Malton Quaker Meeting House is a historic building in Malton, North Yorkshire, a town in England.

The first Quaker meeting in Malton took place in 1671, and in 1677 a small thatched meeting house was constructed on Spital Hill. During the 18th century, a burial ground was created on Greengate, and between 1820 and 1823 a new meeting house was constructed on part of the burial ground. The building was grade II* listed in 1951. In the 1980s, there was a proposal to demolish the building, but it was instead restored from 1991 to 1993, using a grant from English Heritage.

The building is constructed of pink and cream mottled brick on a sandstone plinth, with sandstone dressings, a sill band, a moulded eaves cornice, and a hipped slate roof. There is one tall storey and six bays. On the front is a doorway, above which is a blocked square opening. The windows are sashes, and all the openings have flat arches of gauged brick. Inside, there are two meeting rooms, with a through passage between them. There is a painted timber dado in both rooms, and in the larger rooms there is a timber elder's stand at the west end. The walls enclosing the burial ground are in brick with flat stone coping, some sections dating from the 18th century.

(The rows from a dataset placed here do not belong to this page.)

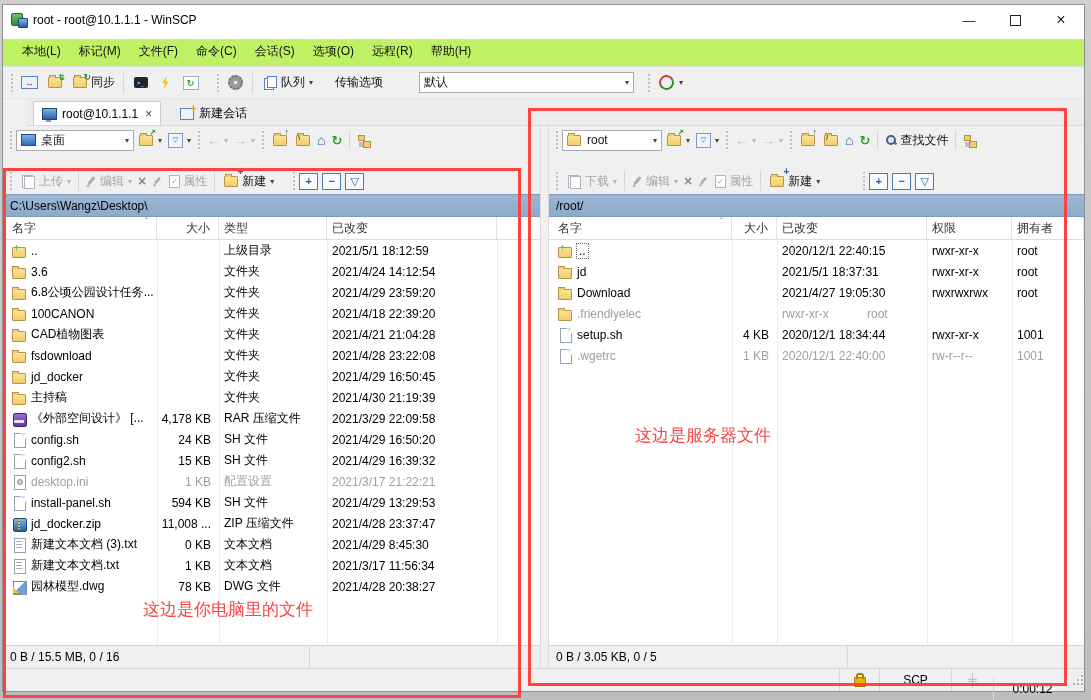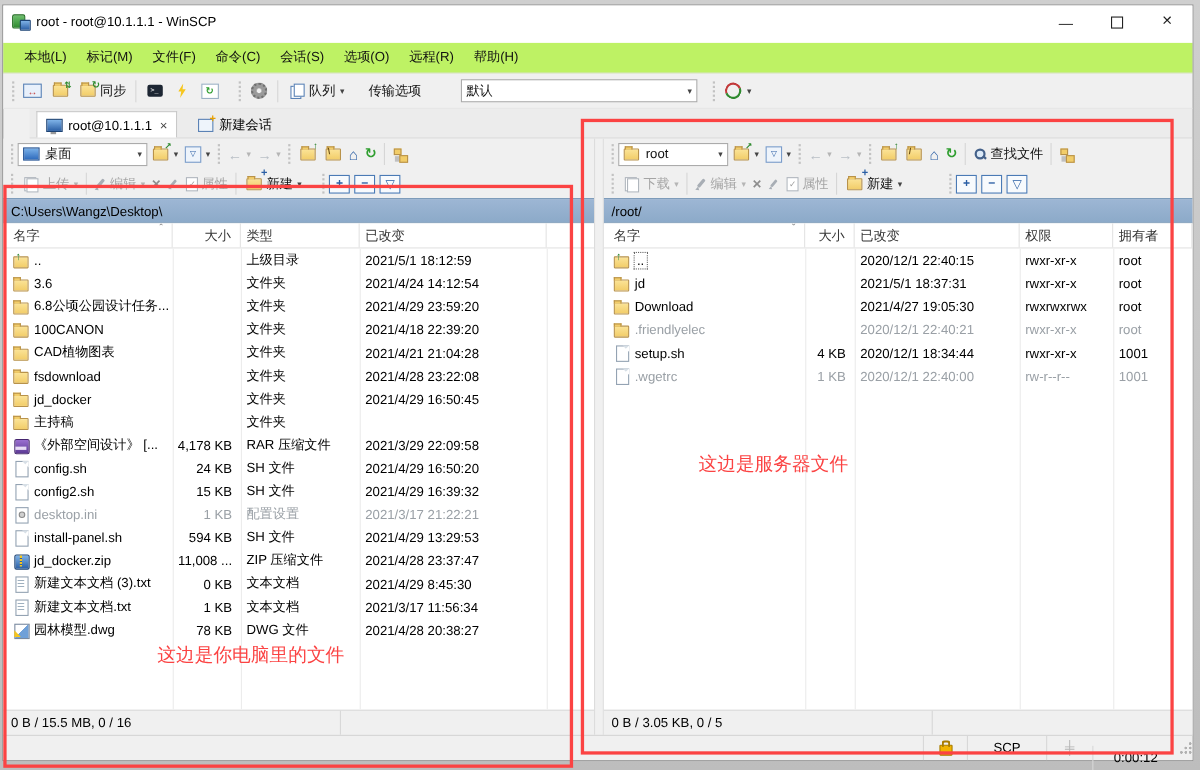"上传" .ptool2 { margin-top: none -> 14px }
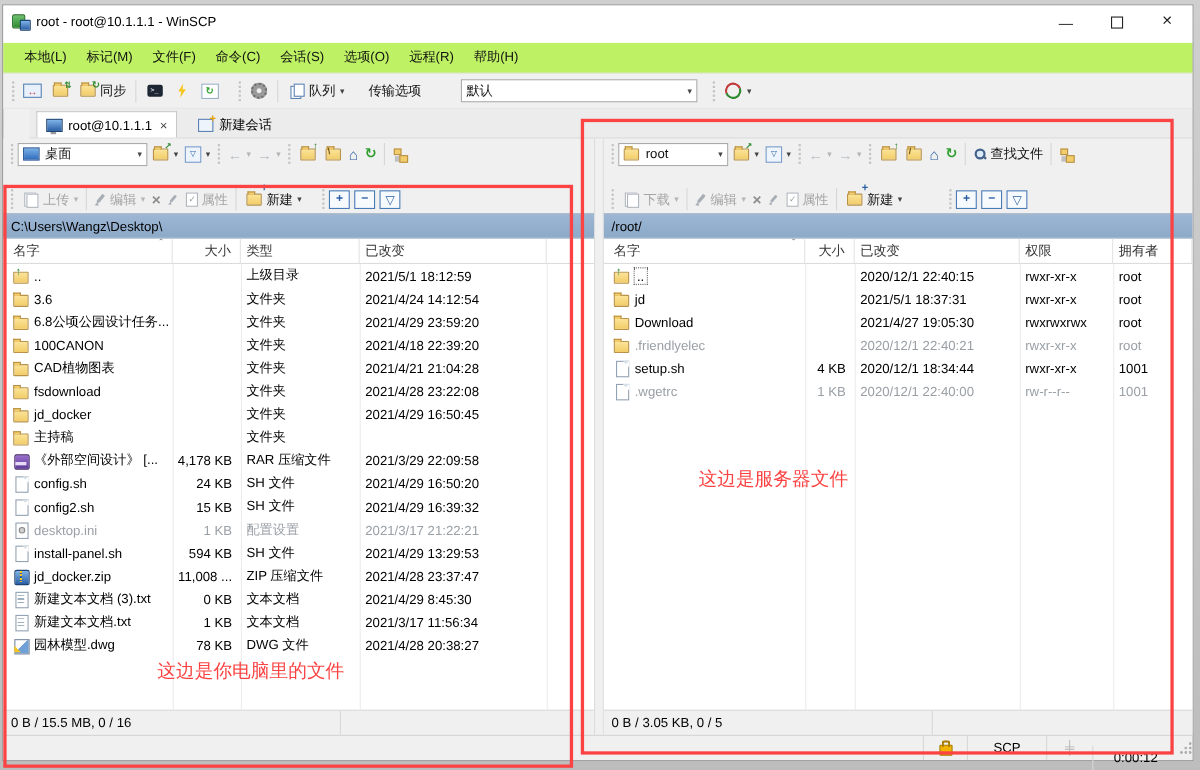"2020/12/1 22:40:21" div.cell { html: <div>2020/12/1 22:40:21</div> -> none }
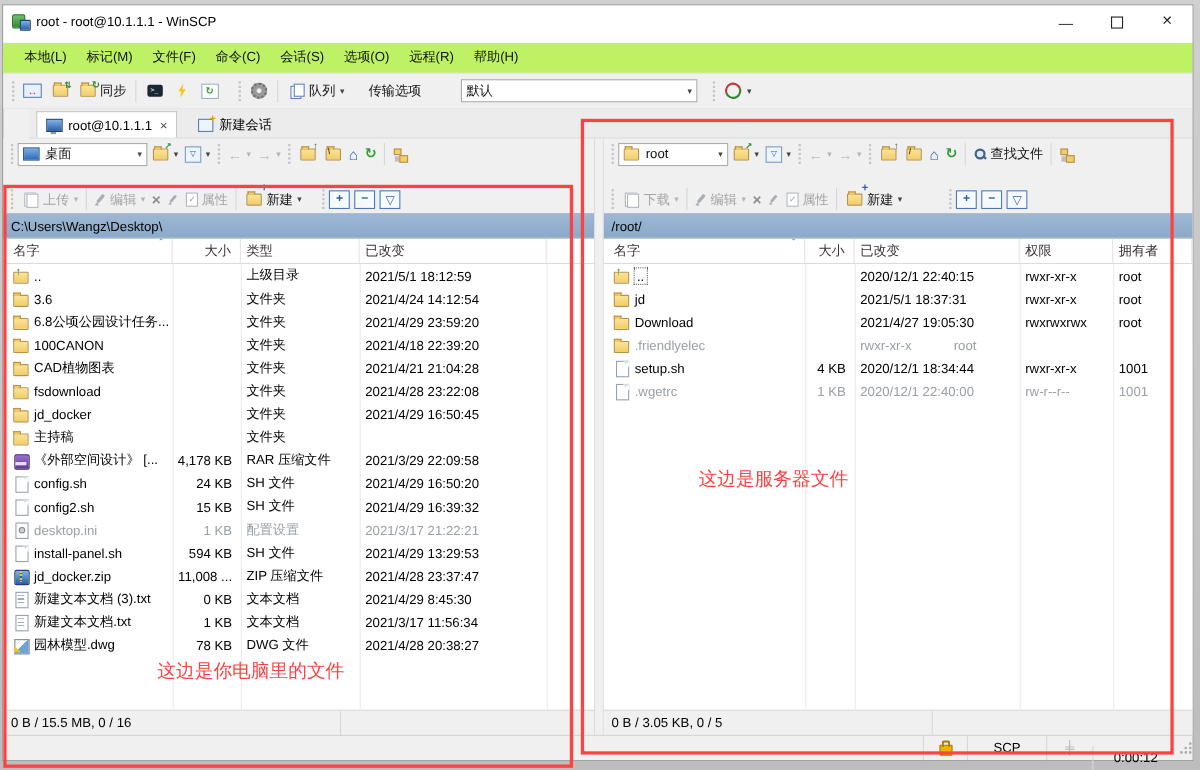"2021/4/30 21:19:39" div.cell { html: none -> <div>2021/4/30 21:19:39</div> }
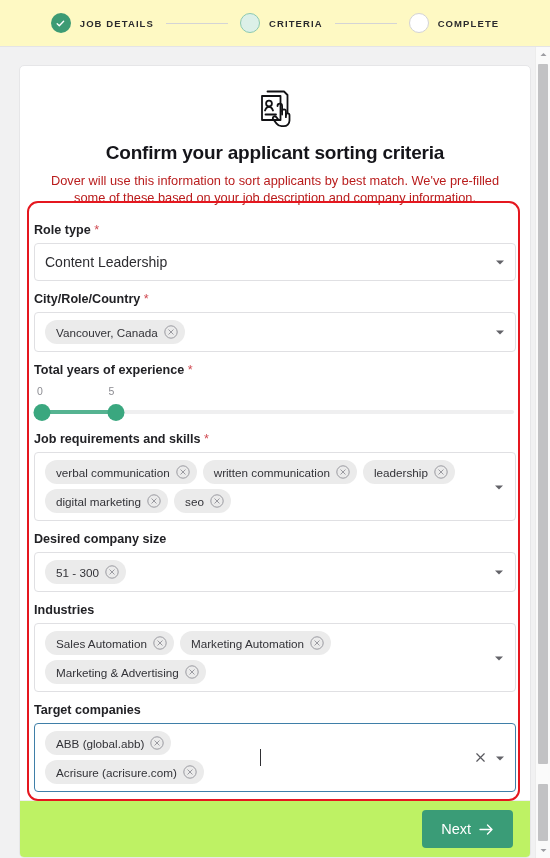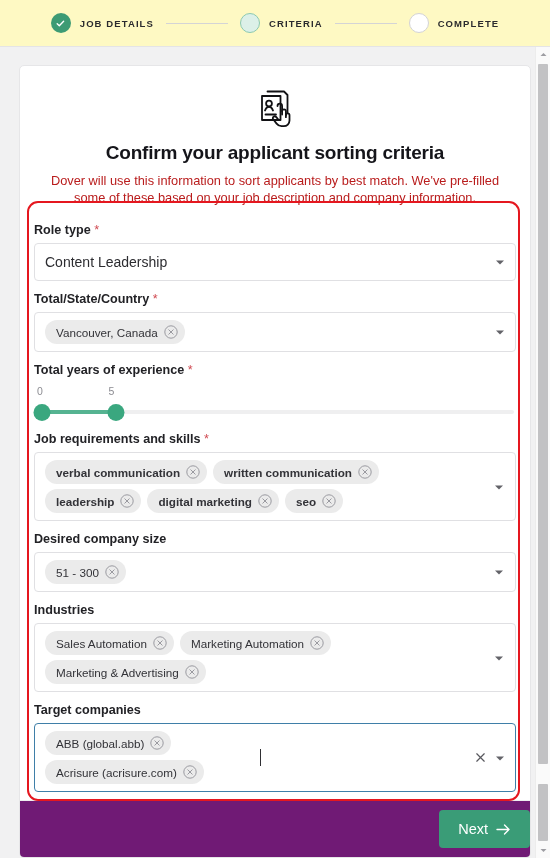"Total/State/Country" span { text: Total/State/Country -> City/Role/Country }
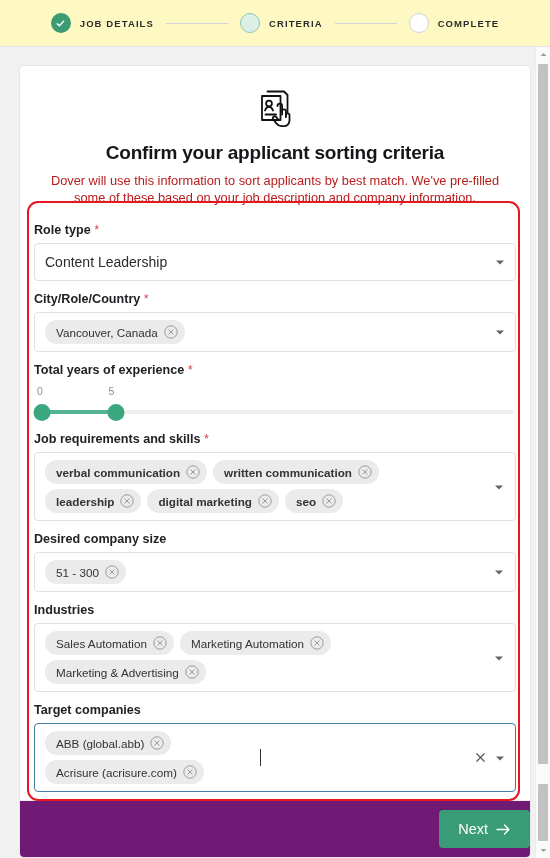"verbal communication" div.control { font-weight: bold -> none }
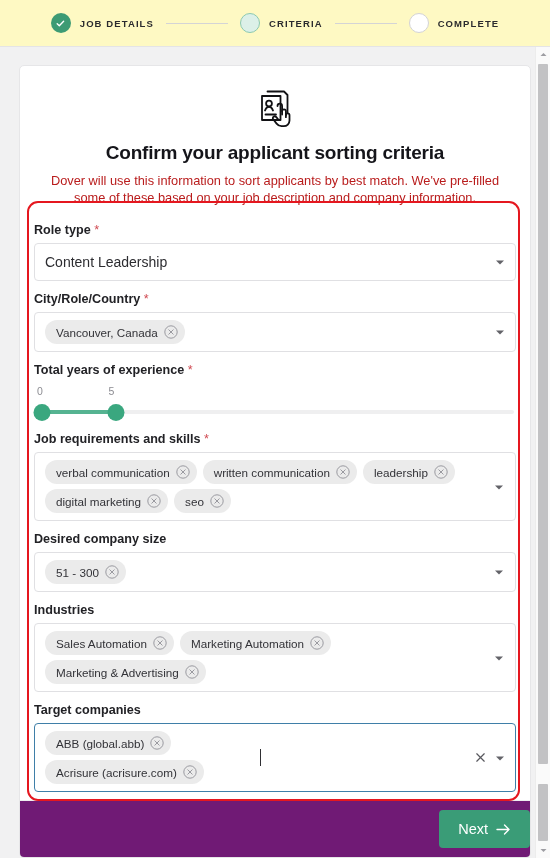"Next" .card-footer { background: #701a75 -> #bef264; padding-right: none -> 17px }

The neighbouring caretaker's house also dates from 1823, and is grade II listed. The house is built of pink and cream mottled brick, with an eaves band and slate roof. There are two storeys, one bay facing the road, and two bays on the left return. The windows are sashes with cambered arches. In the left return is a doorway with a cambered head, and an upper floor extension on posts.

==See also==
- Grade II* listed churches in North Yorkshire (district)
- Listed buildings in Malton, North Yorkshire (central area)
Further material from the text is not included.